Reactions: Agree 1 | Informative 1


----------



## Petrus

I have smoked for 20 plus years, and vape now for about 10 weeks. My health has improved, and I've got much more stamina in the gym. The only drawback I am experiencing in that my palette is very sensitive, feels raw. I just love vaping and won't even consider analogs again.

Reactions: Like 1 | Agree 1 | Winner 1


----------



## GerharddP

Like I said in another thread. I have xrays from a few years back and from a few days ago. The dok even said that he wanted to keep the rays to show people that smoking effects could be reversed..he could not believe that I had smoked at least 20 a day. He said i was lying...

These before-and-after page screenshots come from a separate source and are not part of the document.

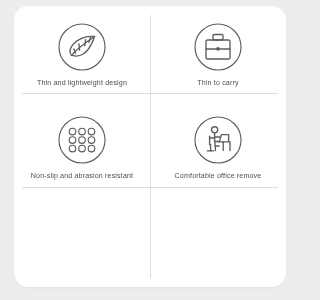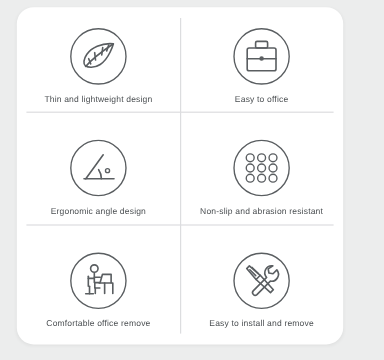--- a/index.html
+++ b/index.html
@@ -118,7 +118,7 @@
           <circle class="dot" cx="24" cy="25.8" r="1.9"></circle>
         </svg>
       </span>
-      <div class="caption">Easy to office</div>
+      <div class="caption">Thin to carry</div>
     </div>
 
     <div class="cell">

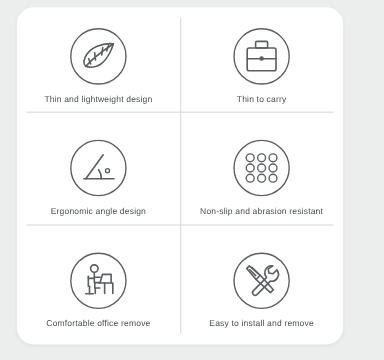--- a/index.html
+++ b/index.html
@@ -121,18 +121,6 @@
       <div class="caption">Thin to carry</div>
     </div>
 
-    <div class="cell">
-      <span class="icon-wrap">
-        <svg viewBox="0 0 48 48" width="48" height="48">
-          <circle class="ring" cx="24" cy="24" r="23"></circle>
-          <line class="st" x1="12" y1="33" x2="37" y2="33"></line>
-          <line class="st" x1="13.5" y1="33" x2="28" y2="13"></line>
-          <path class="st" d="M26.5 33 A13 13 0 0 0 24.2 25.4"></path>
-          <circle class="ring" cx="31.6" cy="26.2" r="1.7" stroke-width="1.2"></circle>
-        </svg>
-      </span>
-      <div class="caption">Ergonomic angle design</div>
-    </div>
 
     <div class="cell">
       <span class="icon-wrap">

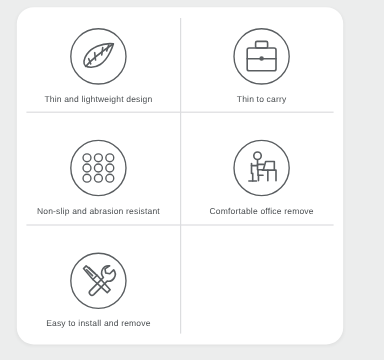--- a/index.html
+++ b/index.html
@@ -163,21 +163,6 @@
       <div class="caption">Comfortable office remove</div>
     </div>
 
-    <div class="cell">
-      <span class="icon-wrap">
-        <svg viewBox="0 0 48 48" width="48" height="48">
-          <circle class="ring" cx="24" cy="24" r="23"></circle>
-
-          <path class="st" d="M13.8 11.6 L11.6 13.8 L19.4 22.9 L22.9 19.4 Z"></path>
-          <line class="st" x1="14.2" y1="14.8" x2="19.1" y2="19.7"></line>
-          <line class="st" x1="16.1" y1="12.9" x2="21" y2="17.8"></line>
-          <path class="st" d="M22.9 19.4 L33.8 31.4 L31.4 33.8 L19.4 22.9"></path>
-
-          <path class="st" d="M33.4 11.6 a5.8 5.8 0 0 0 -5.2 9.6 L17 32.4 a2.2 2.2 0 0 0 3.1 3.1 L31.3 24.3 a5.8 5.8 0 0 0 5.4 -9.4 l-3.2 3.2 l-3.4 -0.6 l-0.6 -3.4 z"></path>
-        </svg>
-      </span>
-      <div class="caption">Easy to install and remove</div>
-    </div>
 
   </div>
 

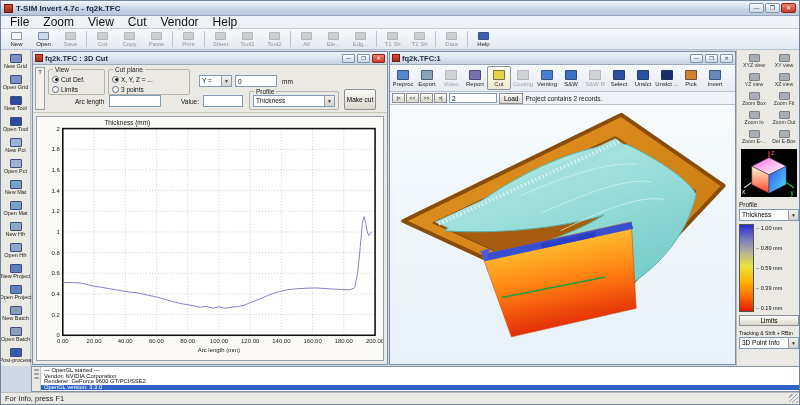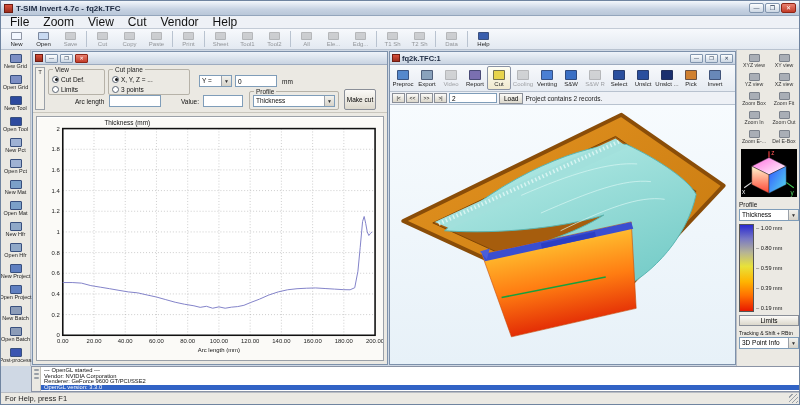--- a/index.html
+++ b/index.html
@@ -291,6 +291,7 @@
     <div class="child win-cut">
       <div class="child-titlebar">
         <span class="doc-icon"></span>
+        <span class="child-title">fq2k.TFC : 3D Cut</span>
         <button class="cwbtn">—</button>
         <button class="cwbtn">❐</button>
         <button class="cwbtn close-red">✕</button>

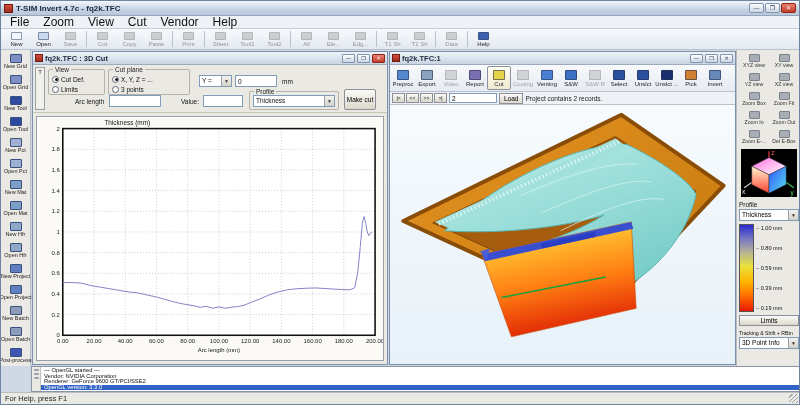--- a/index.html
+++ b/index.html
@@ -627,7 +627,7 @@
   </div>
 
   <div class="statusbar">
-    <span class="status-text">For Help, press F1</span>
+    <span class="status-text">For Info, press F1</span>
     <span class="size-grip"></span>
   </div>
 </div>

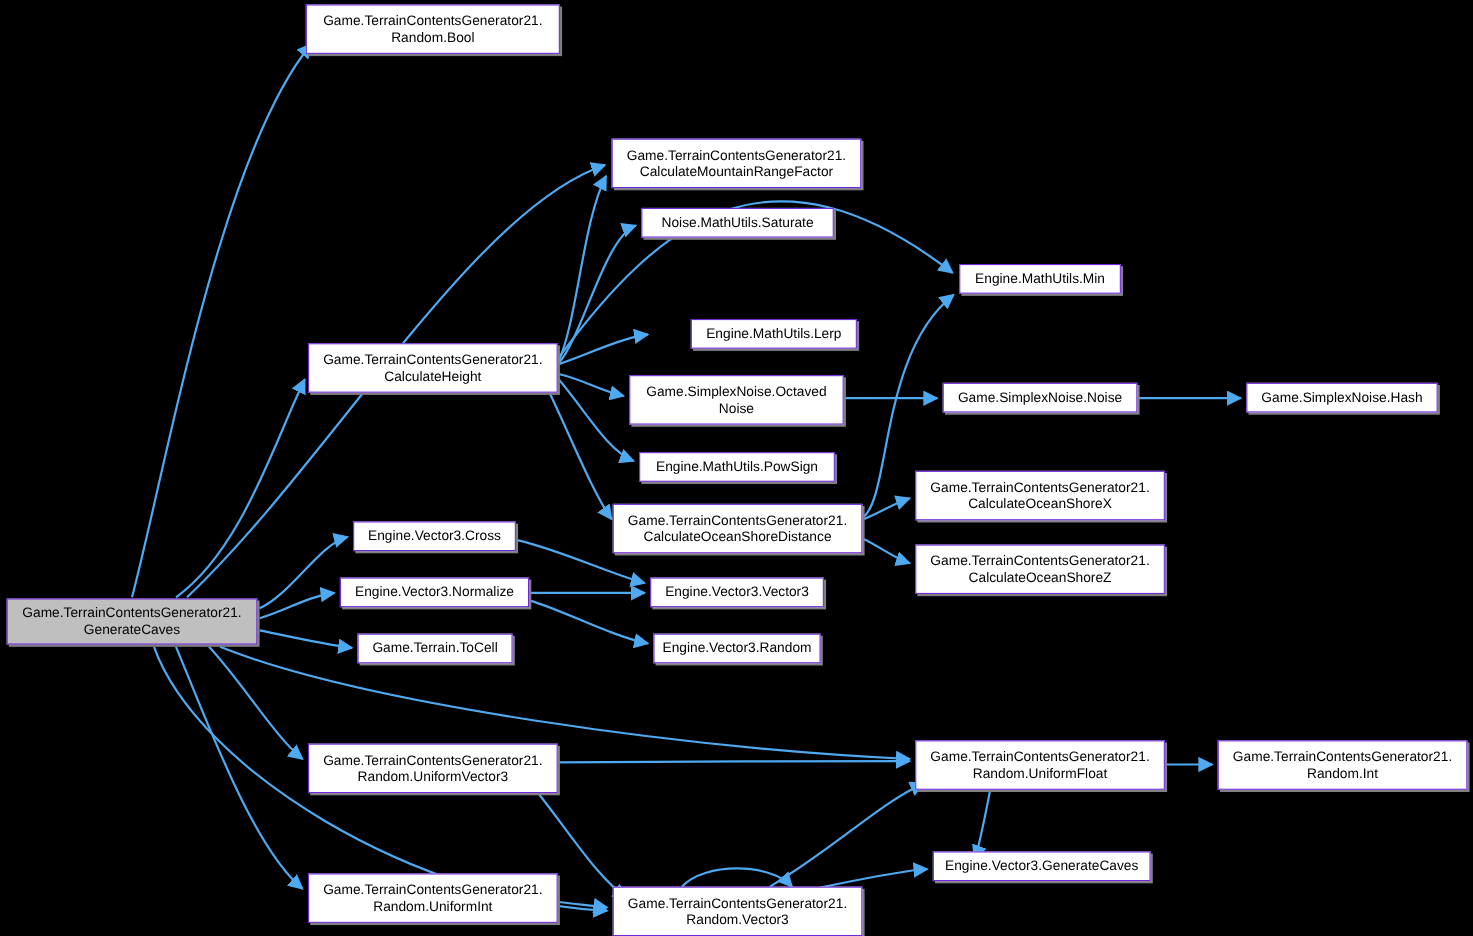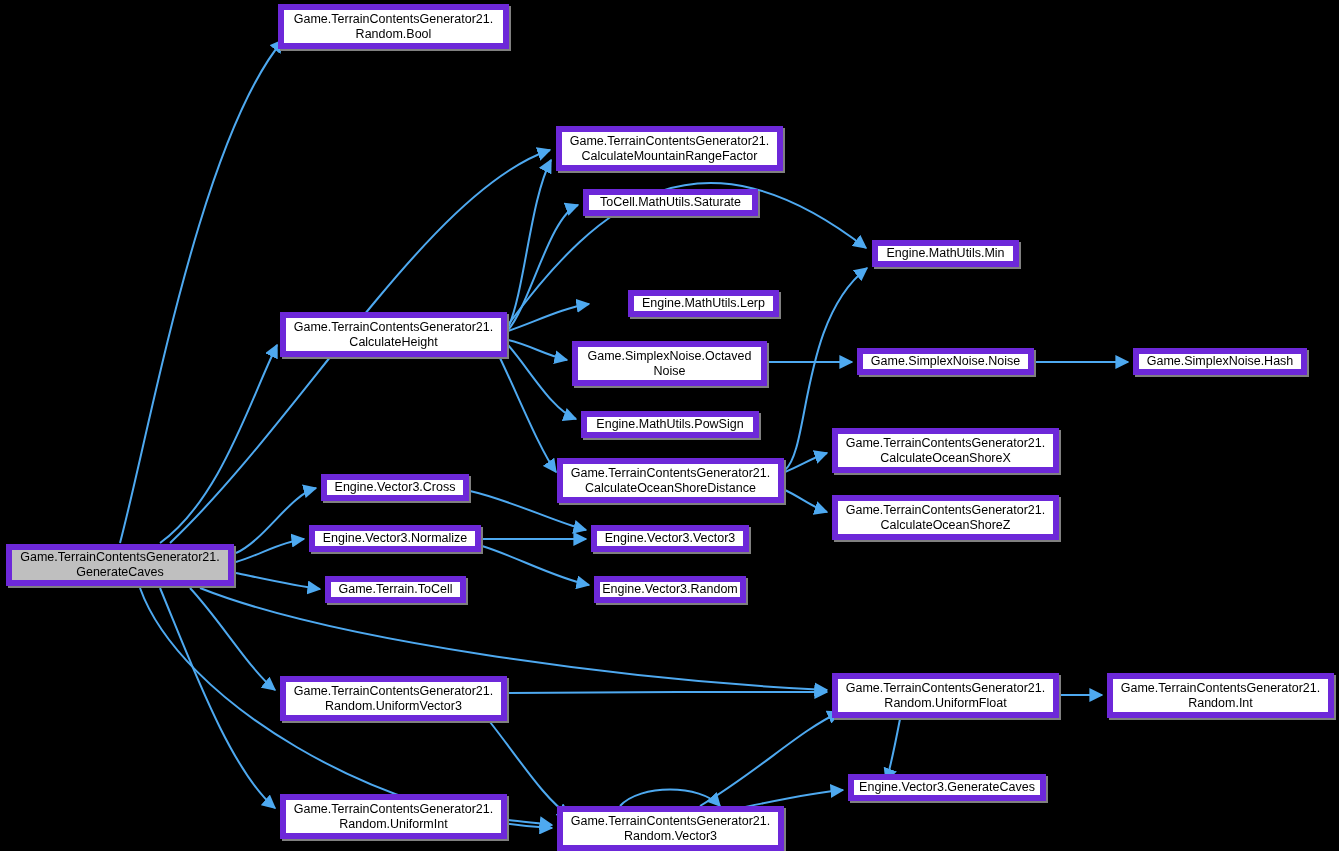--- a/index.html
+++ b/index.html
@@ -25,7 +25,7 @@
   .node {
     position: absolute;
     box-sizing: border-box;
-    border: 6px solid #6d28d9;
+    border: 1px solid #6d28d9;
     background: #ffffff;
     color: #000000;
     display: flex;

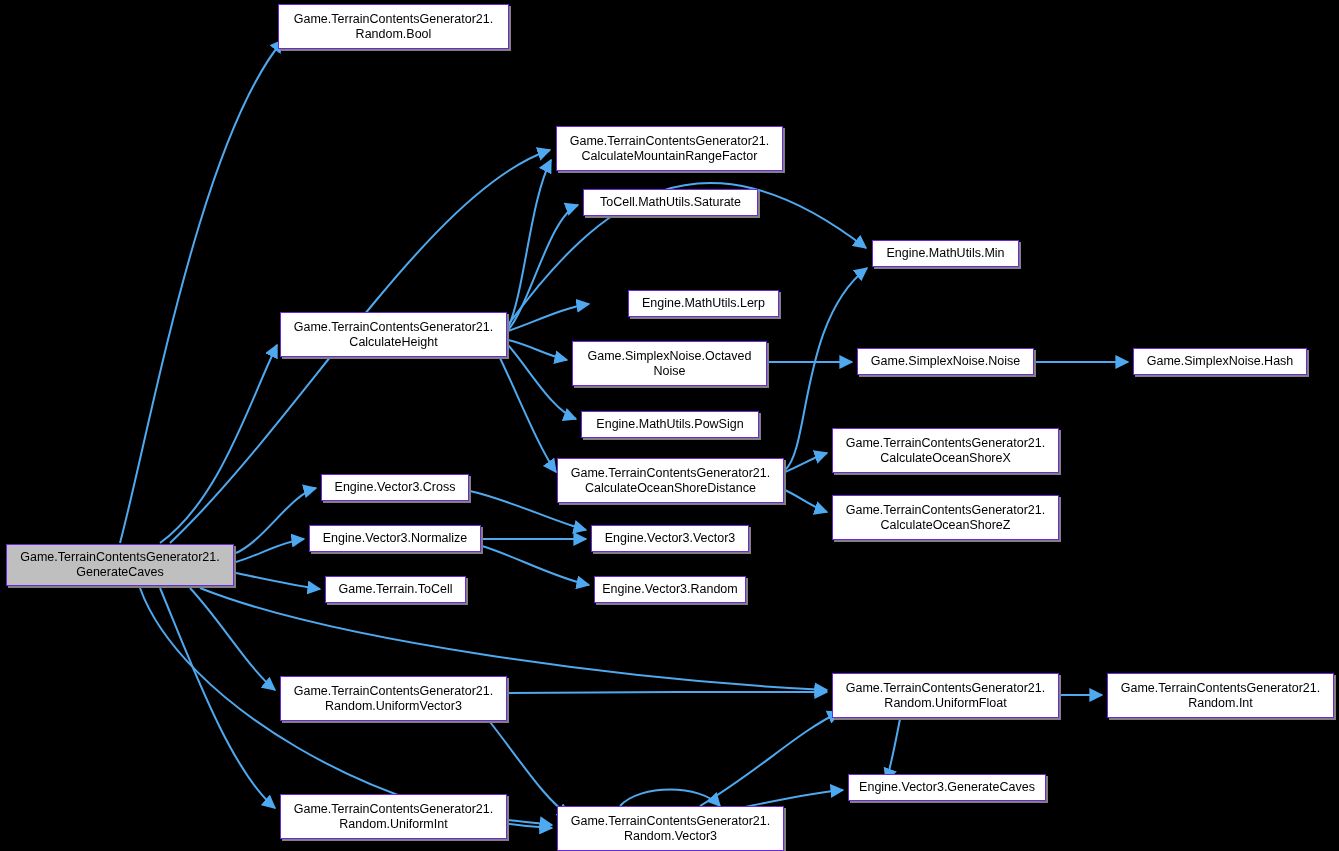--- a/index.html
+++ b/index.html
@@ -107,7 +107,7 @@
 CalculateMountainRangeFactor</span>
       </div>
       <div class="node" style="left: 583px; top: 189px; width: 175px; height: 27px;">
-        <span class="node-label">ToCell.MathUtils.Saturate</span>
+        <span class="node-label">Noise.MathUtils.Saturate</span>
       </div>
       <div class="node" style="left: 872px; top: 240px; width: 147px; height: 27px; text-align: right;">
         <span class="node-label">Engine.MathUtils.Min</span>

Reactions: Like 1 | Winner 2


----------



## Silver

Thanks @Alex, most informative and I think a very well balanced article

Loved the closing sentence which sums it up:

*The take-away message is that the “don’t inhale anything that isn’t air” advice is probably right, but if the choice is between smoking and vaping, there is no question that you’ll be better off vaping.*

Reactions: Like 1 | Agree 3


----------



## Silver

GerharddP said:


> Like I said in another thread. I have xrays from a few years back and from a few days ago. The dok even said that he wanted to keep the rays to show people that smoking effects could be reversed..he could not believe that I had smoked at least 20 a day. He said i was lying...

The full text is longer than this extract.